In order for a servant to recover of the master for a failure to furnish a reasonably safe place in which to work, or a reasonably safe appliance with which to work, he must allege and prove want of knowledge on his part of the dangers of the alleged defect. This rule does not rest upon the ground of contributory negligence upon the part of the servant, but upon the doctrine of assumed risk. L. E. & W. R. R. Co. v. Wilson, supra; C. & E. I. R. R. Co. v. Heerey, supra; and Swift & Co. v. Gaylord, 229 Ill. 330.

No duty rested upon the appellant company to warn Levi of dangers which were patent to persons of ordinary intelligence. C. & A. R. R. Co. v. Bell, 209 Ill. 25; Am. B. S. & S. F. Co. v. Toluszis, 125 Ill. App. 622.

Under the rules of law applicable to this case there is no theory upon which a recovery by appellee can be based. He is chargeable with full knowledge of the defects of the appliance in question and of its dangers, and therefore assumed the risk by continuing to work thereafter with the appliance without complaint.

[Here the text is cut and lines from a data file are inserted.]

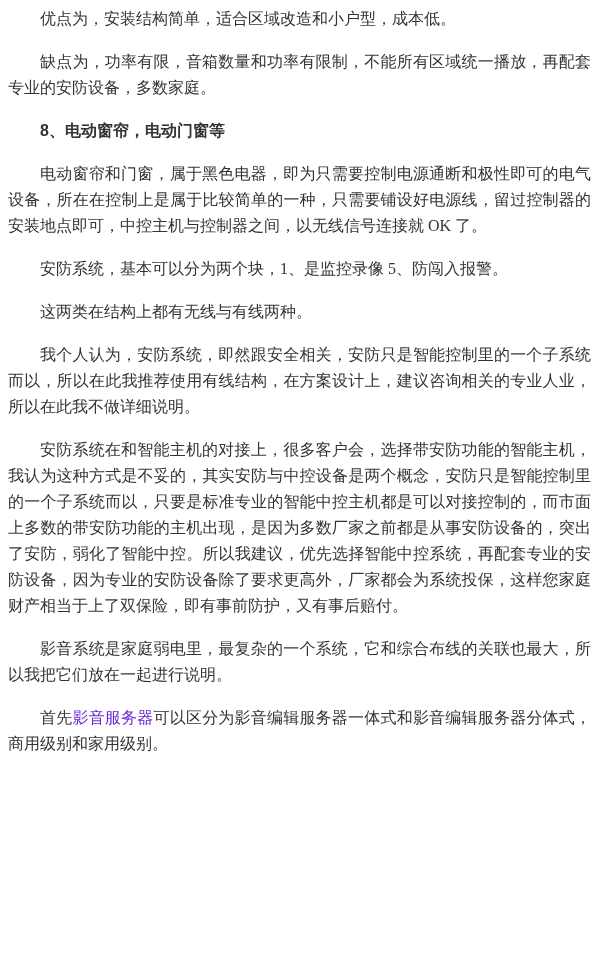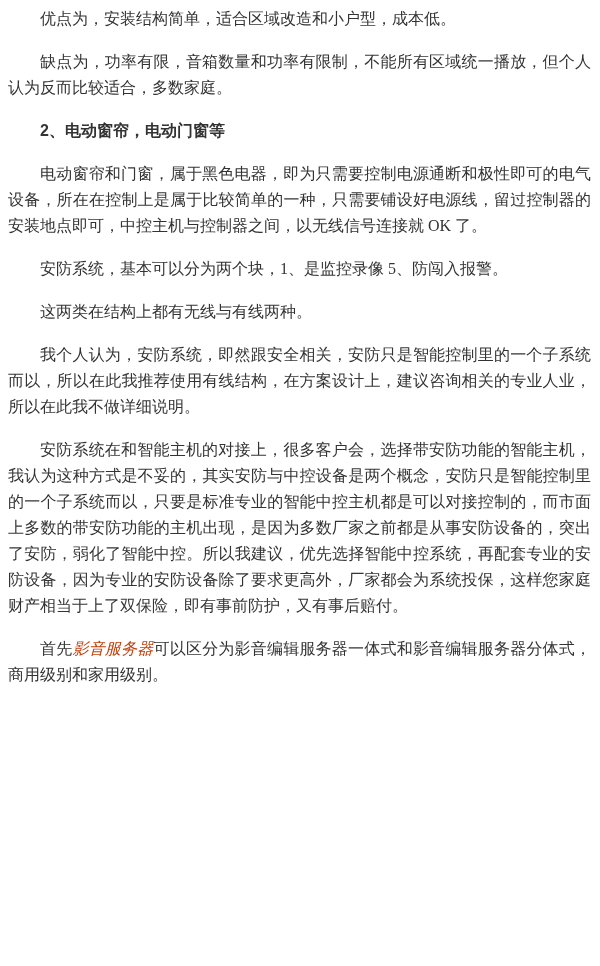--- a/index.html
+++ b/index.html
@@ -53,7 +53,7 @@
 
     <p class="para">优点为，安装结构简单，适合区域改造和小户型，成本低。</p>
 
-    <p class="para">缺点为，功率有限，音箱数量和功率有限制，不能所有区域统一播放，但个人认为反而比较适合，多数家庭。</p>
+    <p class="para">缺点为，功率有限，音箱数量和功率有限制，不能所有区域统一播放，再配套专业的安防设备，多数家庭。</p>
 
     <h3 class="heading indented">2、电动窗帘，电动门窗等</h3>
 

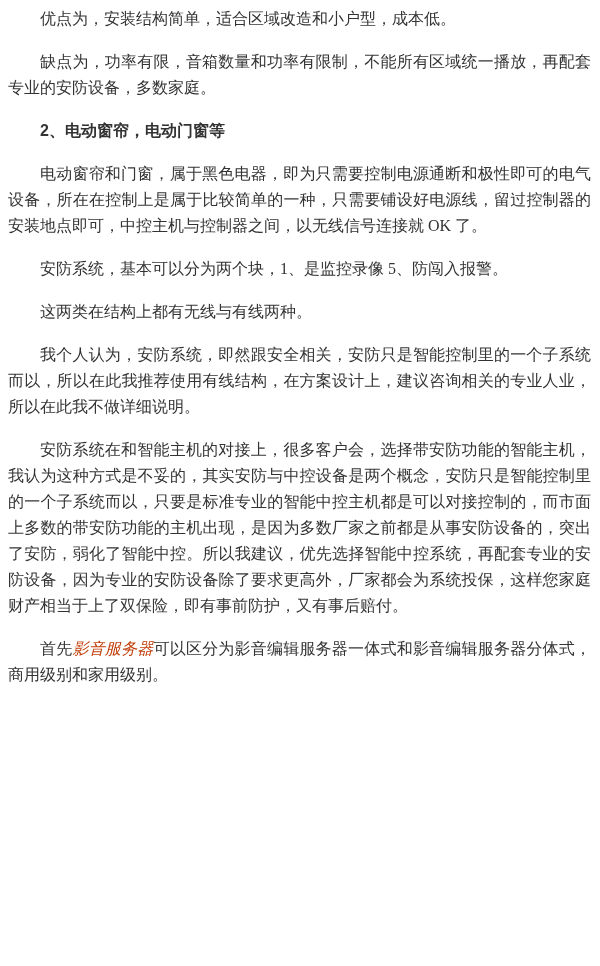--- a/index.html
+++ b/index.html
@@ -55,7 +55,7 @@
 
     <p class="para">缺点为，功率有限，音箱数量和功率有限制，不能所有区域统一播放，再配套专业的安防设备，多数家庭。</p>
 
-    <h3 class="heading indented">2、电动窗帘，电动门窗等</h3>
+    <h3 class="heading indented">8、电动窗帘，电动门窗等</h3>
 
     <p class="para">电动窗帘和门窗，属于黑色电器，即为只需要控制电源通断和极性即可的电气设备，所在在控制上是属于比较简单的一种，只需要铺设好电源线，留过控制器的安装地点即可，中控主机与控制器之间，以无线信号连接就 OK 了。</p>
 

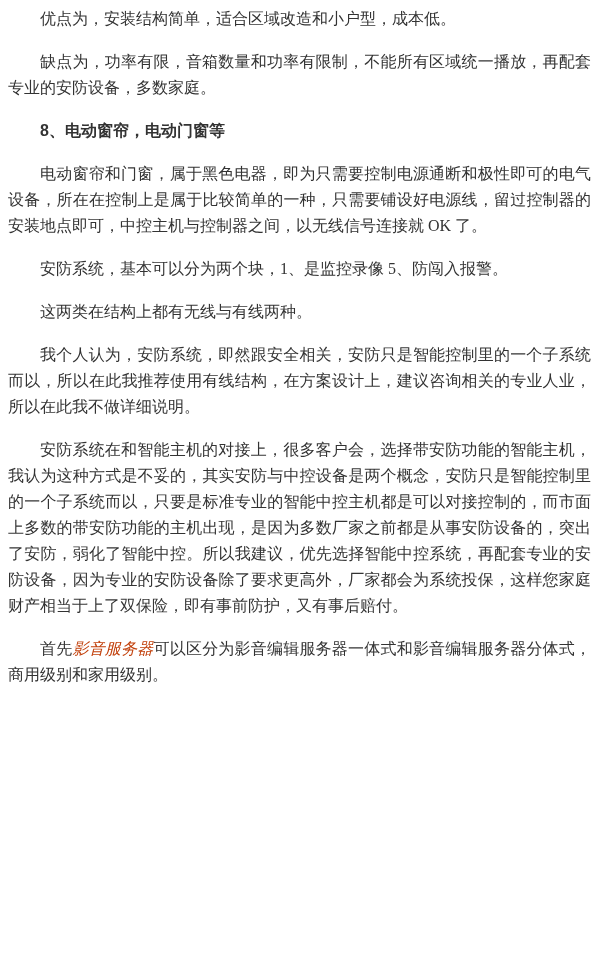--- a/index.html
+++ b/index.html
@@ -70,6 +70,7 @@
 
 
 
+    <p class="para">影音系统是家庭弱电里，最复杂的一个系统，它和综合布线的关联也最大，所以我把它们放在一起进行说明。</p>
 
 
     <p class="para"><span>首先</span><a class="link">影音服务器</a><span>可以区分为影音编辑服务器一体式和影音编辑服务器分体式，商用级别和家用级别。</span></p>

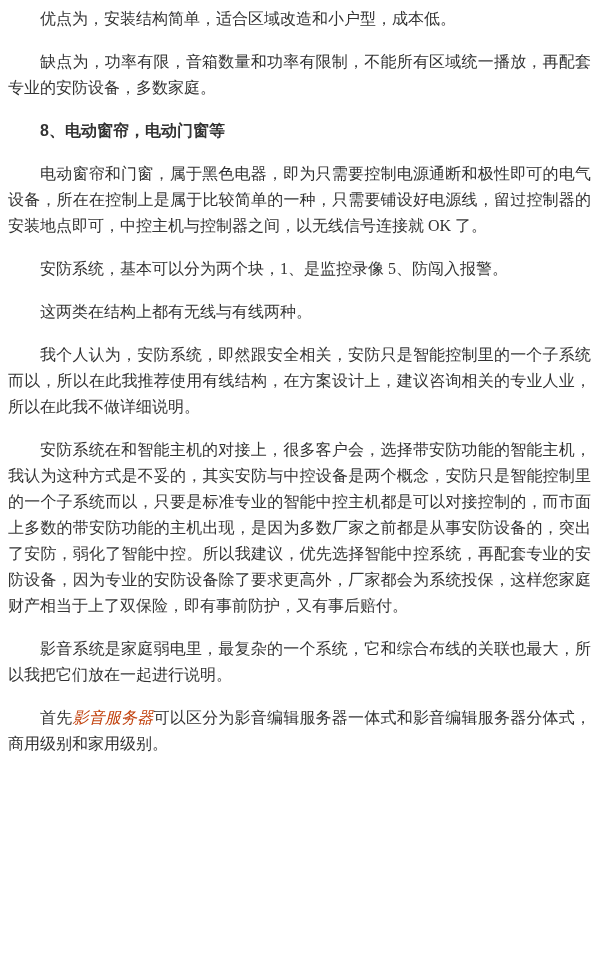--- a/index.html
+++ b/index.html
@@ -39,10 +39,9 @@
     text-indent: 2em;
   }
   .link {
-    color: #c2410c;
+    color: #6d28d9;
     text-decoration: none;
     cursor: pointer;
-    font-style: italic;
   }
 </style>
 </head>

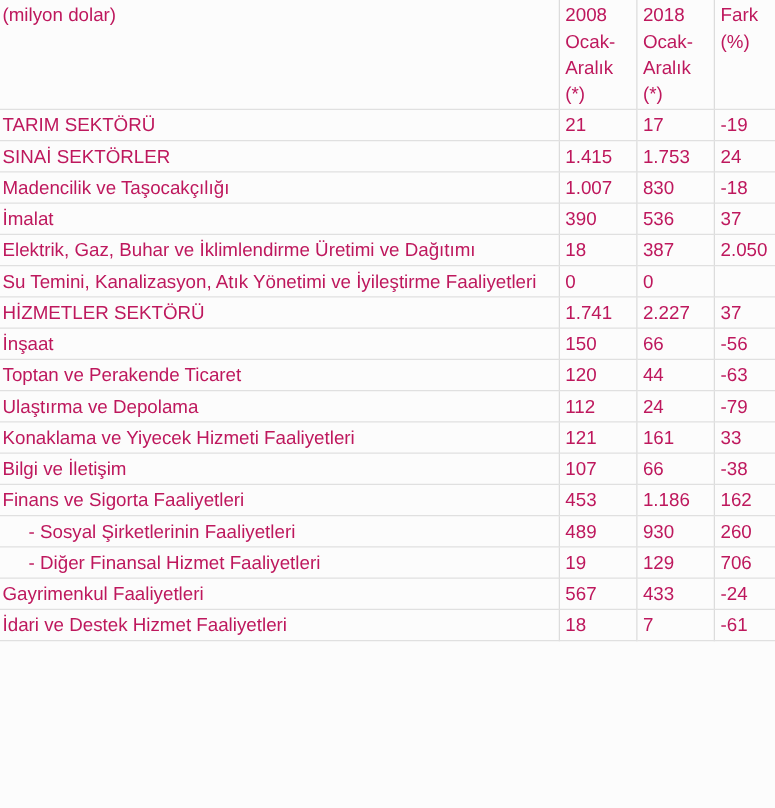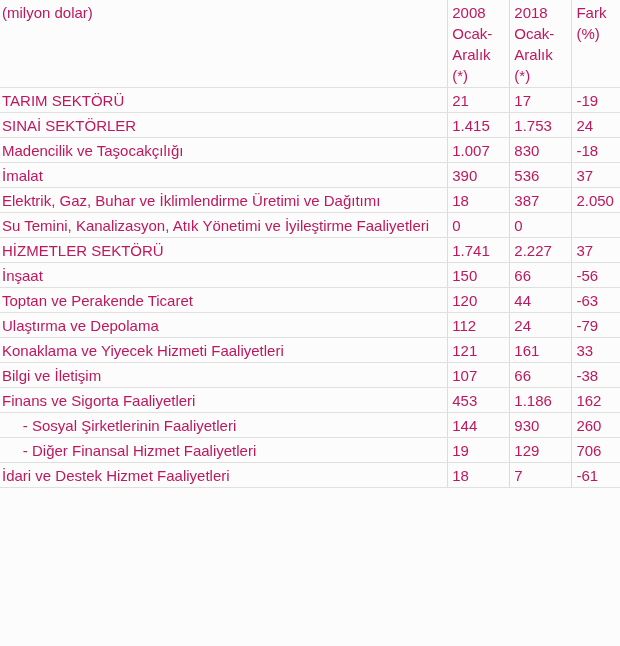--- a/index.html
+++ b/index.html
@@ -139,7 +139,7 @@
   </tr>
       <tr>
     <td class="cell-label">     - Sosyal Şirketlerinin Faaliyetleri</td>
-    <td class="cell-num">144</td>
+    <td class="cell-num">489</td>
     <td class="cell-num">930</td>
     <td class="cell-num">260</td>
   </tr>

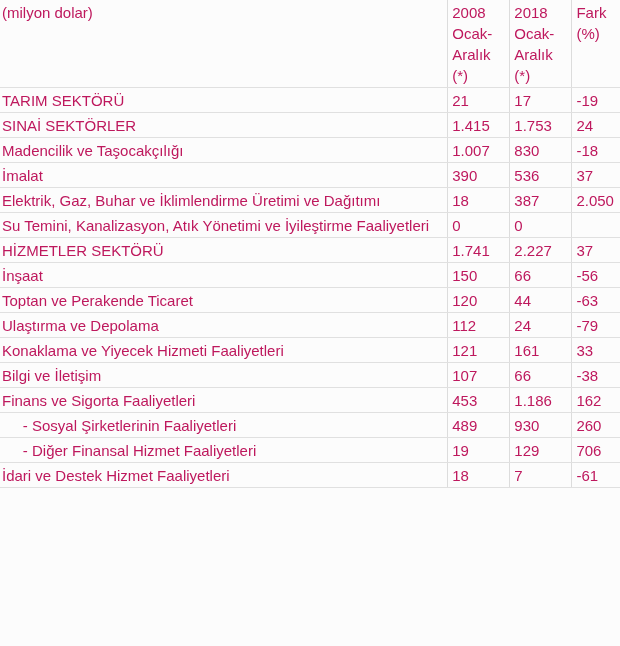--- a/index.html
+++ b/index.html
@@ -150,6 +150,12 @@
     <td class="cell-num">706</td>
   </tr>
       <tr>
+    <td class="cell-label">Gayrimenkul Faaliyetleri</td>
+    <td class="cell-num">567</td>
+    <td class="cell-num">433</td>
+    <td class="cell-num">-24</td>
+  </tr>
+      <tr>
     <td class="cell-label">İdari ve Destek Hizmet Faaliyetleri</td>
     <td class="cell-num">18</td>
     <td class="cell-num">7</td>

The judgment of the lower court is therefore reversed without remanding.

Reversed.

Finding of facts to be incorporated in the judgment:

We find as ultimate facts that appellee had notice of the alleged defects of the sand-wheel machine charged in his declaration and that he appreciated the dangers thereof at and before the time of his alleged injury and that he assumed the risk thereof.